Marcy Strickler McCreary at 9:01pm April 9.  young frankenstein. when teri garr says to gene wilder, "you haven't touched your food," and he puts his fingers in his food and says, "there i touched it." a close second is the "sexual" chicken eating scene from tom jones. third, john belushi in animal house going down the cafeteria line.

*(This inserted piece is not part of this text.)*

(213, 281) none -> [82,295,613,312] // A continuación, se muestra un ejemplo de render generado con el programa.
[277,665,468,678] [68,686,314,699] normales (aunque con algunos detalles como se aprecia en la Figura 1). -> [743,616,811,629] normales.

Beth Hoppe at 9:06pm April 9  There are soo many!  The whole movie Big Night.  When Harry Met Sally - the orgasm scene in the diner isn't exactly about food, but it is punctuated with "I'll have what she's having.  "Food Fight!" in Animal House. or "I'm a zit. Get it?"I'm just scratching the surface...'

Ellen Berman Murphy at 9:11pm April 9  easy...Chocolat, the movie!! I remember being entranced with the many scenes of Juliette Binoche mixing the velvety chocolate in her store, and making the beautiful treats, which worked like a magic potion on the irritable citizens of the town.

Jon Goldman at 9:19pm April 9  what about the most disgusting scene with food. Life of Brian? (ed. Meaning of Life?)  ( one of the Pythons eats til he bursts. Literally. and then there is "come up to the lab and see what's on the slab...( Rocky Horror-- meatloaf gets- ahem- eaten) But the most beautiful is Babette's feast.

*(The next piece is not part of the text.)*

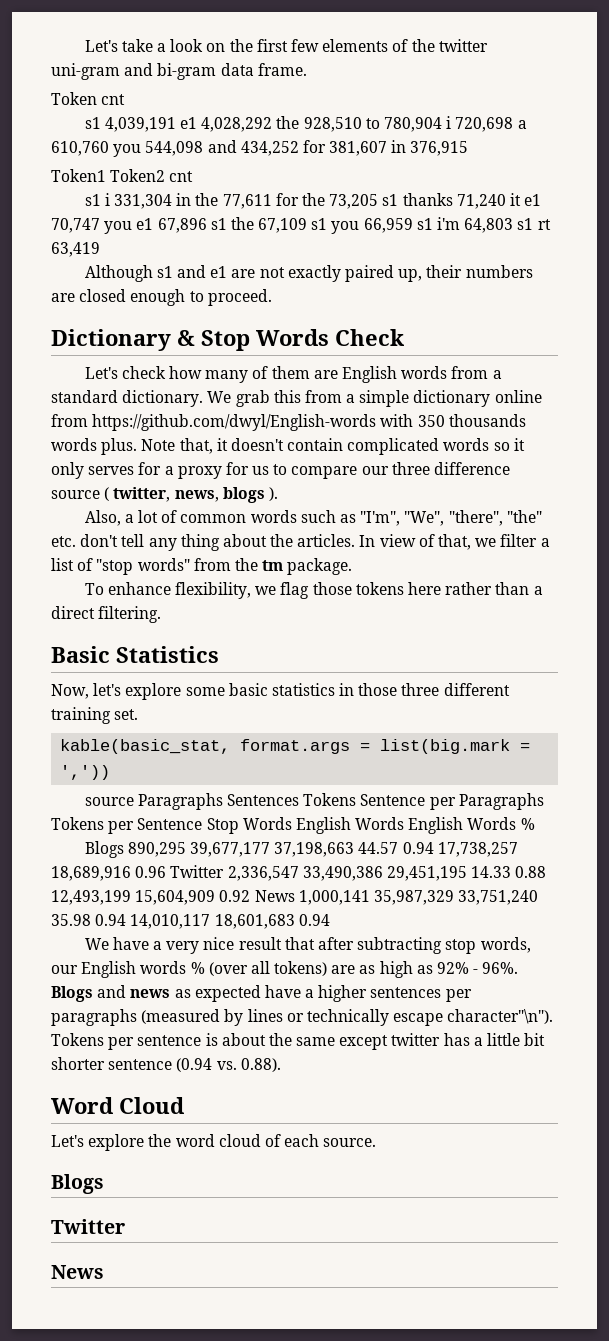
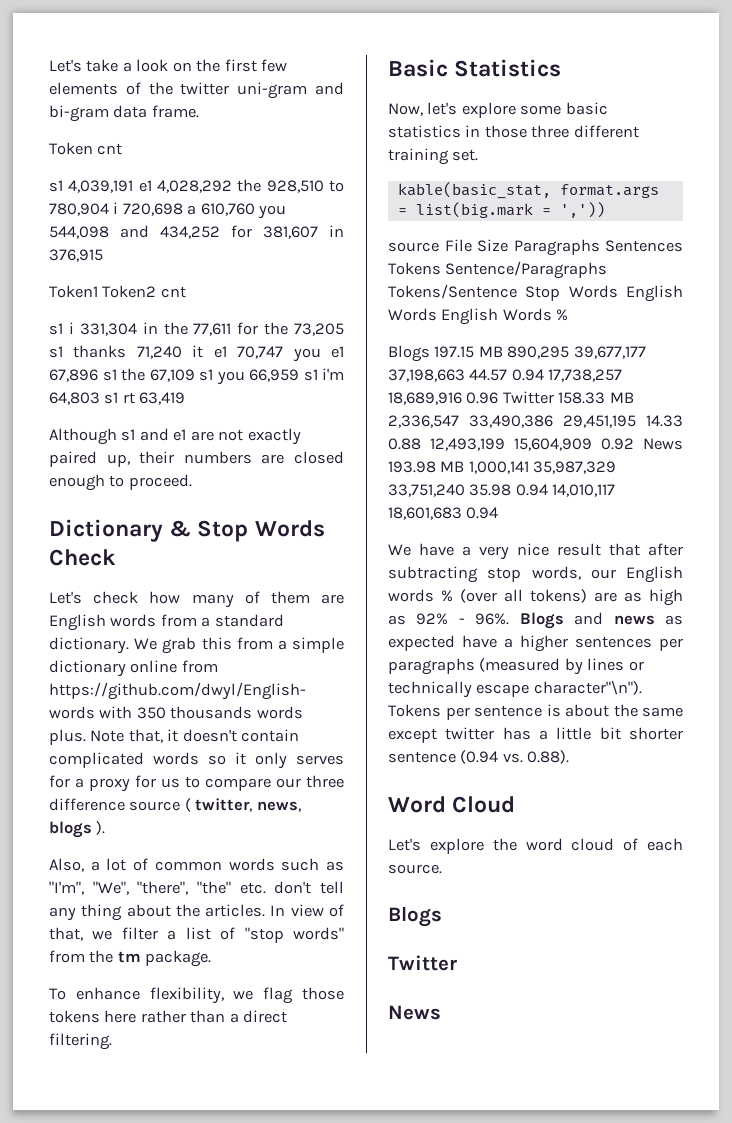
(134, 801) none -> [444,239,508,252] File Size
[360,793,544,810] [51,817,203,834] Sentence per Paragraphs Tokens per Sentence -> [445,261,608,279] [388,284,517,299] Sentence/Paragraphs Tokens/Sentence
(124, 849) none -> [434,346,503,358] 197.15 MB
(225, 871) none -> [558,392,634,404] 158.33 MB
(295, 896) none -> [388,461,465,473] 193.98 MB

Lisa Mozden at 9:25pm April 9  ray liotta freaking out while making the sauce in goodfellas, and what about the cook, the thief, his wife and her lover?!

Marcy Strickler McCreary at 9:27pm April 9.  like water for chocolate -- if i recall, food as replacement for sex because they couldn't be together.

Marcy Strickler McCreary at 9:28pm April 9  when tom hanks eats the little corn on the cobs at the company christmas party in Big.  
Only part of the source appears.